This is it, as Business Insider reports that President Trump has signed off on the largest stimulus bill in history.
President Donald Trump on Friday signed a $2 trillion economic stimulus package to mitigate the worst effects of the coronavirus pandemic on the US economy. It will inject a flood of cash into the economy and make it available for businesses grappling with the fallout, as well as bolster the safety net for average Americans.
“I want to thank Democrats and Republicans for coming together and putting America first,” he said at the signing.
Trump also expressed confidence that there would be “a tremendous rebound” for the economy at the end of the pandemic.
It’s the largest stimulus package ever assembled and passed in American history. It will send checks to millions of Americans and dramatically expand unemployment benefits by adding $600 per week to state benefits — a priority among lawmakers after 3.3 million people filed for unemployment last week, a record spike. (source)

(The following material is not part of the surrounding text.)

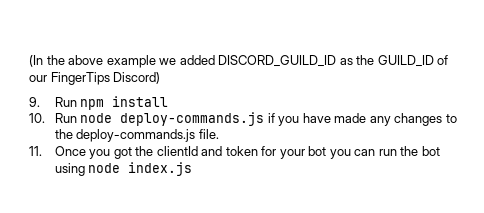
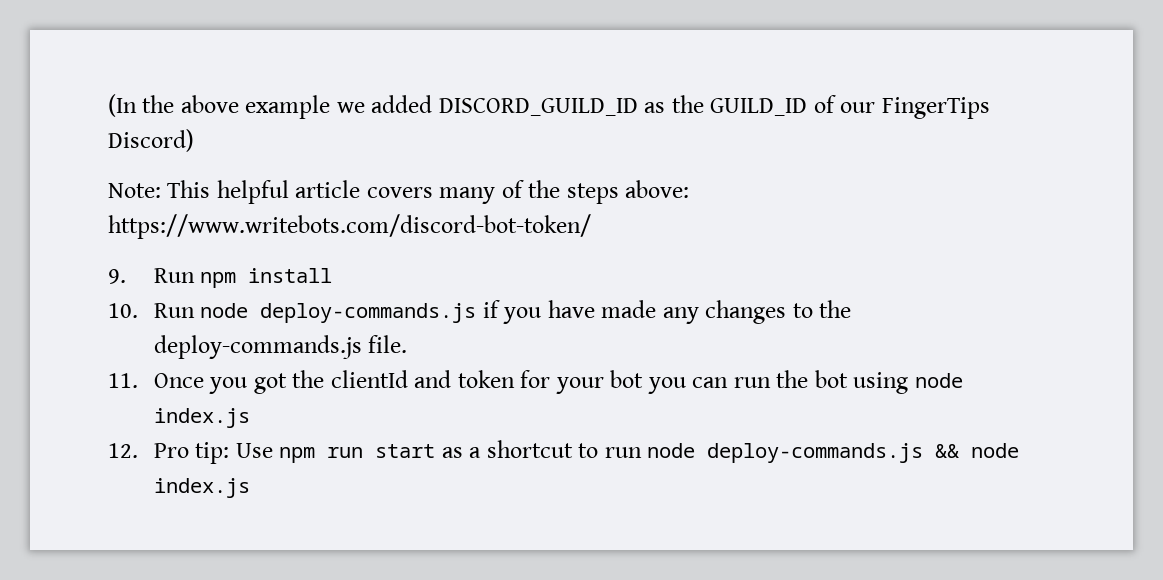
+ Note: This helpful article covers many of the steps above: https://www.writebots.com/discord-bot-token/
+ 12. Pro tip: Use npm run start as a shortcut to run node deploy-commands.js && node index.js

Trump was given a chance. A real chance to make America great again. It would have been hard, but the potential, while difficult, was there.
Four years later, as the nation will hail Trump as a national hero who saved the nation from the Democrats and China, has done something else. He has a long history of bankruptcy, and while Trump cannot be held directly responsible for the buildup to the current situation, he is responsible for signing into law a bill that will directly result in his biggest bankruptcy yet, and possibly the largest bankruptcy in history, which is that of the United States of America.
This bill amounts to 40% of the national GDP. It is massive beyond the scale of anything ever seen before. Yet while it is being done, there is already talk of doing another similar “stimulus” later this year.
Whatever money you get, I do not recommend that you save it. Yes, that is correct, I am recommending against it, but put it to use immediately, and not because of “saving the economy”, but in order that you do not lose the value of your money. AS I have explained before, the value of the dollar itself is in terminal decline, and printing more will only accelerate this decline.
In this case, it is good to think like a poor person. It is always better to save, but if one’s money is going to lose value in a short time (as it does for many of the poor), the value returned by saving it often not enough to justify the act, as more can come from spending.
I am not saying that one should just spend money. I am saying that we are looking at a historical exception that is most likely going to result in the destruction of the US dollar in the next five years.
One should use judgement, but perhaps that money would be better spent on preparing for the near future. Think of it not as a “stimulus”, but a “use-it-or-lose-it” benefit to help you prepare for the inevitable.